Toronto-Dominion Bank (TD 1.50%) reported its results for the second quarter of its 2014 fiscal year today, and its adjusted earnings per share -- which exclude acquisition costs -- jumped 15% from CA$0.95 to CA$1.09. Through the first half of the year its adjusted earnings per share have risen from CA$1.94 to CA$2.15, a gain of 11%.

"By any measure, our results this quarter were outstanding," noted the CEO and group president of TD Bank, Ed Clark, in the company's earnings announcement. "Adjusted earnings were CA$2.1 billion, up 14% from the same period last year, driven by strong organic growth and contributions from our recent acquisitions. These results demonstrate the considerable earnings power of our business model."

TD Centre Source: Flickr / Oliver Mallich.

As noted by Clark, part of the reason behind the strong gains were the various acquisitions TD Bank made in recent years, including the acquisition of the credit card portfolio of Target Corporation and its acquisition of Epoch Investment Partners (both completed in March 2013) and the Aeroplan acquisition (fully completed in January of this year).

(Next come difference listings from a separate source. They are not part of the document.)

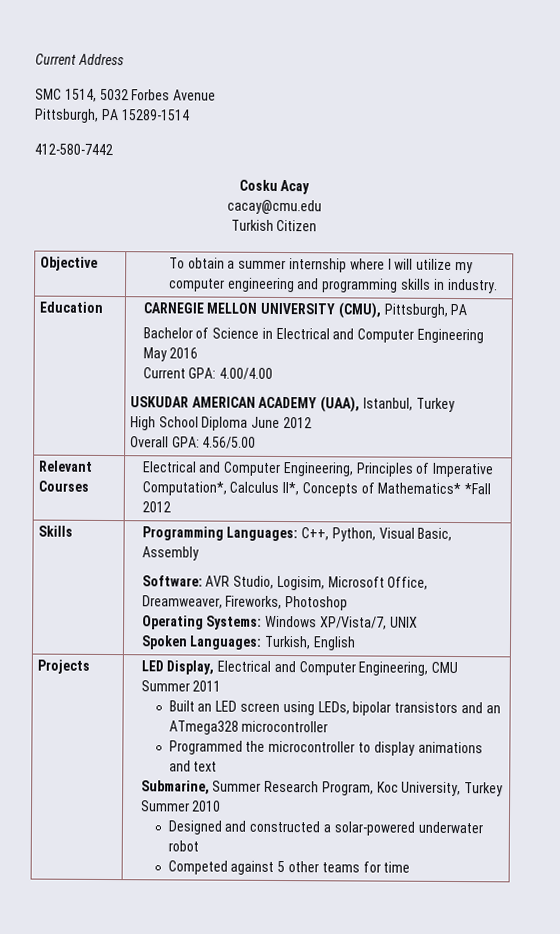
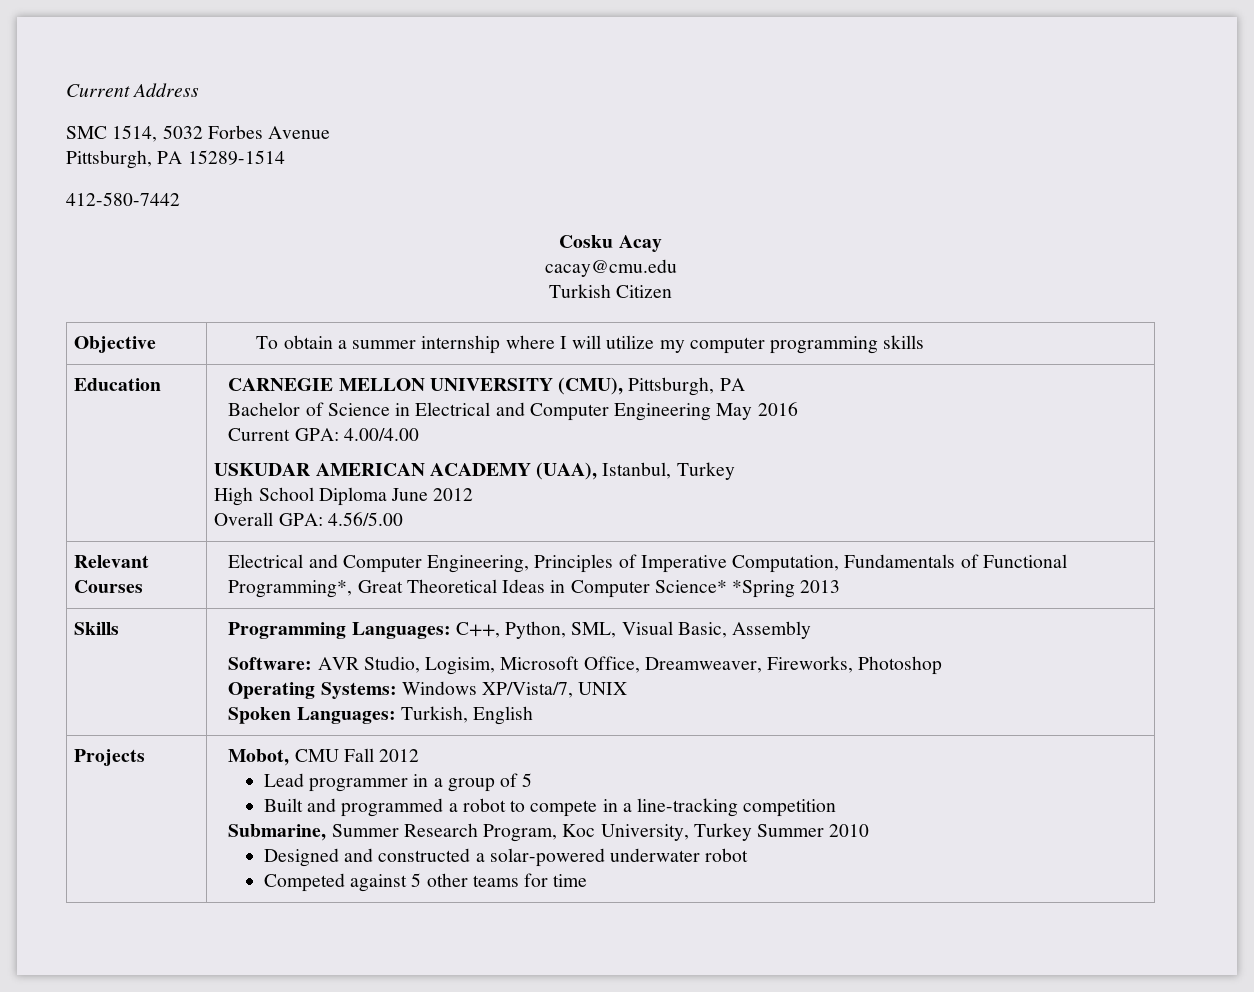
- Objective | To obtain a summer internship where I will utilize my computer engineering and programming skills in industry.
+ Objective | To obtain a summer internship where I will utilize my computer programming skills
- Relevant Courses | Electrical and Computer Engineering, Principles of Imperative Computation*, Calculus II*, Concepts of Mathematics* *Fall 2012
+ Relevant Courses | Electrical and Computer Engineering, Principles of Imperative Computation, Fundamentals of Functional Programming*, Great Theoretical Ideas in Computer Science* *Spring 2013
- Skills | Programming Languages: C++, Python, Visual Basic, Assembly
+ Skills | Programming Languages: C++, Python, SML, Visual Basic, Assembly
- LED Display, Electrical and Computer Engineering, CMU Summer 2011
- Built an LED screen using LEDs, bipolar transistors and an ATmega328 microcontroller
- Programmed the microcontroller to display animations and text
+ Mobot, CMU Fall 2012
+ Lead programmer in a group of 5
+ Built and programmed a robot to compete in a line-tracking competition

The impressive gains reported by TD Bank came from both its Canadian and U.S. retail segments. Its larger Canadian business saw its adjusted net income rise from CA$1.20 billion to CA$1.35 billion, a gain of 12%. In addition its retail business in the U.S. delivered impressive growth, as its net income rose 26% to CA$548 million, including strong growth in its investment in TD Ameritrade, which saw its earnings rise to CA$78 million, a gain of 35%.

The wholesale banking business saw its net income fall by CA$13 million to CA$207, a decline of 6%, as a result of heightened expenses. The head of the wholesale banking unit, Bob Dorrance, was optimistic, though, noting: "We are pleased with our second quarter results. We are confident that our diversified, integrated business model will continue to deliver solid earnings."

In total TD Bank also delivered growth in its profitability ratios as its adjusted return on common equity rose from 16.1% to 16.6% and its efficiency ratio declined from 55% to 54.2%.

"At the half-year mark, earnings growth has exceeded our expectations." added Clark, as he noted the company plans to grow earnings between 7% and 10% for the full year. "In addition to great execution on acquisitions and good organic growth in a tough operating environment, we benefited from strong credit performance and favourable currency translation."

Clark concluded his remarks by noting, "Looking ahead, our strategy remains focused on delivering legendary experiences, attracting new customers and leveraging the power of TD across our businesses."